Les rongeurs en vergers de production biologique : méthodes de lutte préventive et continue

Les rongeurs en vergers de production biologique : méthodes de lutte préventive et continue

Courrier de l’environnement de l’INRA n°58, mars 2010


Limiter le recours aux substances chimiques pour la préservation des cultures est le défi nouveau de l’agriculture – une «  rupture  » avec des années de développement fondé sur la logique «  un problème, un produit  ». Mais cette simplification a privilégié de fait les stratégies individuelles au point que, parfois, des stratégies collectives de lutte utilisant ces produits avec parcimonie n’ont pu s’implanter. Nouvel angle d’attaque, l’écologie du paysage s’intéresse à la dynamique spatio-temporelle des composantes biologiques, physiques et sociales des paysages humanisés et/ou naturels. Ici, pour l’arboriculteur, il importe dorénavant d’intégrer le rôle des autres parcelles qui environnent son verger, et de comprendre les mœurs de ses vrais ennemis, par exemple ceux qui, parmi les campagnols, mangent occasionnellement non pas l’usufruit (les parties aériennes) mais le capital (les racines) du verger. Ce faisant, il sera confronté à des incertitudes scientifiques et techniques, voire à des contradictions. Par exemple, devra-t-il limiter la couverture du sol ou la laisser pour des raisons hydrologiques ? En poussant plus loin, est-il économiquement viable pour l’arboriculture d’abandonner les zones herbagères ? Il y a de quoi discuter pendant un moment.
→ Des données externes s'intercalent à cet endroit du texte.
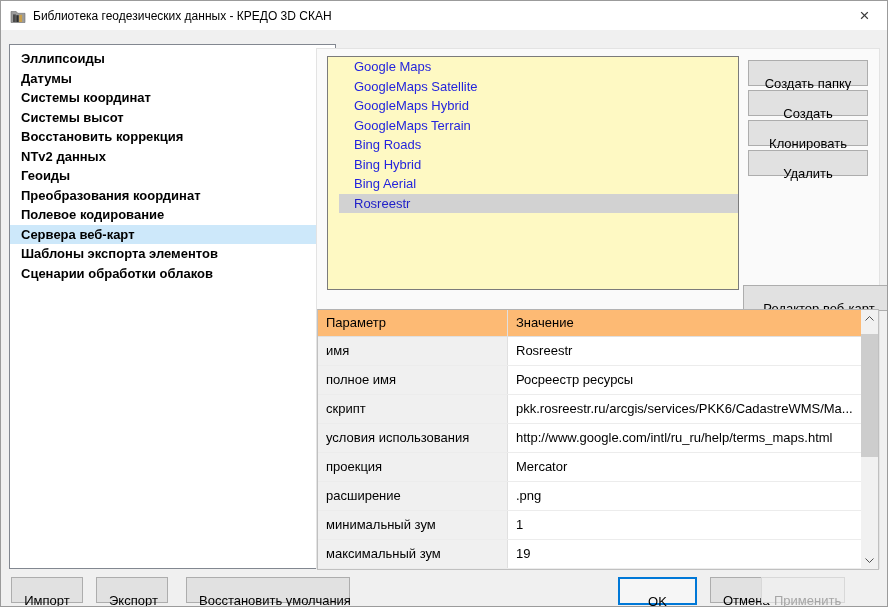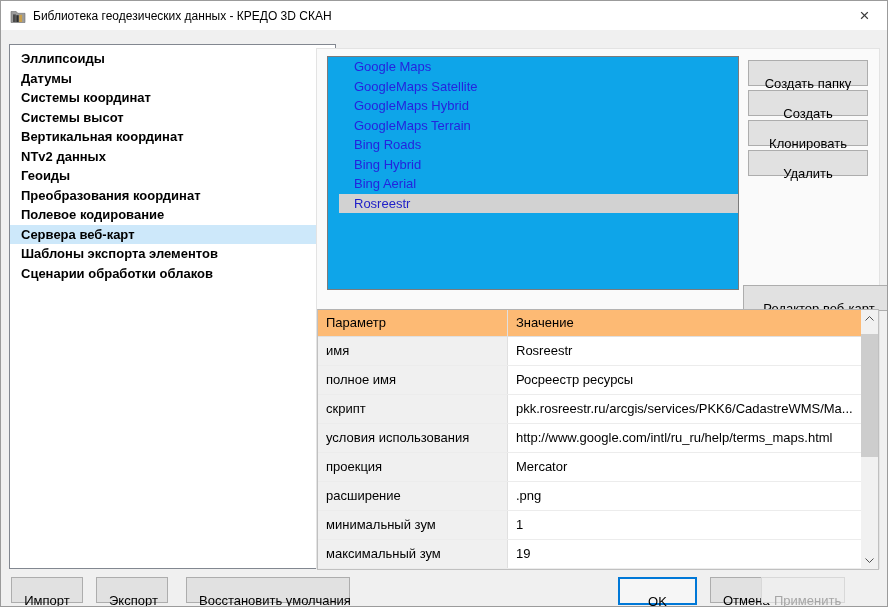--- a/index.html
+++ b/index.html
@@ -19,7 +19,7 @@
   .side-item.selected { background:#cde8fa; }
   
   .main { position:absolute; left:315px; top:47px; width:564px; height:521px; box-sizing:border-box; background:#fafafa; border:1px solid #e3e3e3; }
-  .server-list { position:absolute; left:10px; top:7px; width:412px; height:234px; box-sizing:border-box; background:#0ea5e9; border:1px solid #7b7b7b; overflow:hidden; }
+  .server-list { position:absolute; left:10px; top:7px; width:412px; height:234px; box-sizing:border-box; background:#fef9c3; border:1px solid #7b7b7b; overflow:hidden; }
   .srv-item { height:19.5px; line-height:19.5px; margin-left:11px; padding-left:15px; color:#2424dd; white-space:nowrap; }
   .srv-item.selected { background:#d2d2d2; color:#2020c8; }
   

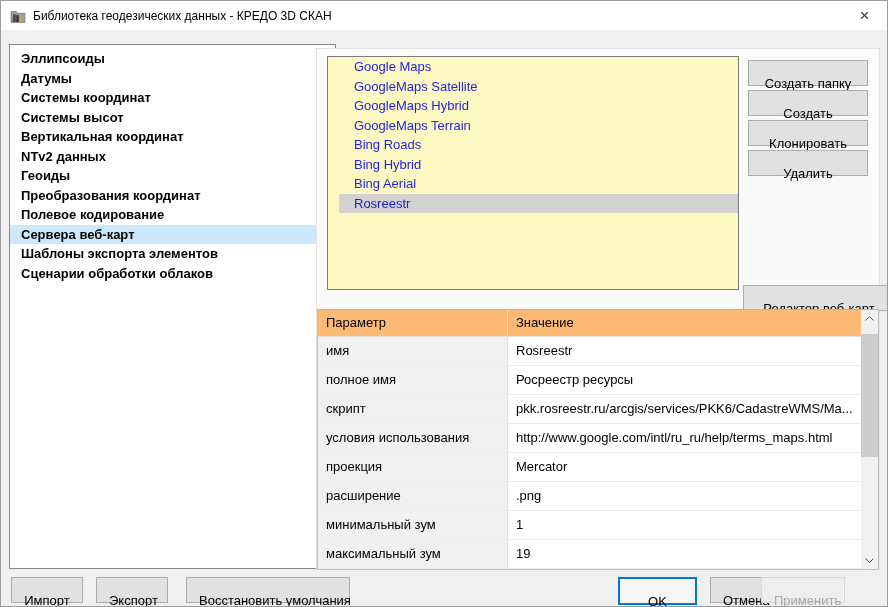--- a/index.html
+++ b/index.html
@@ -69,7 +69,7 @@
       <div class="side-item">Датумы</div>
       <div class="side-item">Системы координат</div>
       <div class="side-item">Системы высот</div>
-      <div class="side-item">Вертикальная координат</div>
+      <div class="side-item">Восстановить коррекция</div>
       <div class="side-item">NTv2 данных</div>
       <div class="side-item">Геоиды</div>
       <div class="side-item">Преобразования координат</div>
Les perspectives de développement de l’agriculture biologique se heurtent en particulier à la difficulté de lutter contre certains ravageurs. En arboriculture, les problèmes posés par les rongeurs peuvent trouver des solutions pratiques. Elles seront cependant de nature essentiellement préventives.

Leur acceptation par les professionnels sera d’autant plus facile que l’efficacité des rodenticides est relativement faible, que leur usage est dangereux pour la faune auxiliaire et engage l’exploitant dans une stratégie de lutte répétitive et peu rentable (Godfrey et Ashkam, 1988).

En effet, si les conditions du milieu demeurent favorables, les capacités de dispersion et de croissance démographique des populations de rongeurs sont telles qu’elles constituent une menace permanente pour la survie des arbres et pour la production (Byers, 1984 ; Delattre et Giraudoux, 2005).

 Production biologique ou protection intégrée ?

Dès les années 1970, le constat fut fait par quelques collègues « invertébristes » qu’il était possible de conduire un verger en production biologique dans un environnement entomologique favorable, en l’occurrence celui d’une parcelle contiguë à un système forestier (Couturier, 1973). Inversement, les expériences menées depuis pour promouvoir les méthodes de protection intégrée ont fait apparaître des difficultés à développer des stratégies de lutte efficaces dans des agrosystèmes dont les peuplements naturels, végétaux et animaux, sont naturellement et potentiellement trop pauvres. Pour diminuer les risques de développe- ment des ravageurs dans un verger, la proximité d’un environnement « protecteur » serait donc plus importante que la réduction de l’emploi des pesticides ou leur choix sélectif tels que le préconisent les tenants de la protection intégrée (Ferron, 1999 ; Deguine et Ferron, 2004).
Dans les deux situations, production biologique ou protection intégrée, l’objectif recherché est le même : augmenter le flux des facteurs de régulation que représentent les auxiliaires naturels (prédateurs et maladies parasitaires).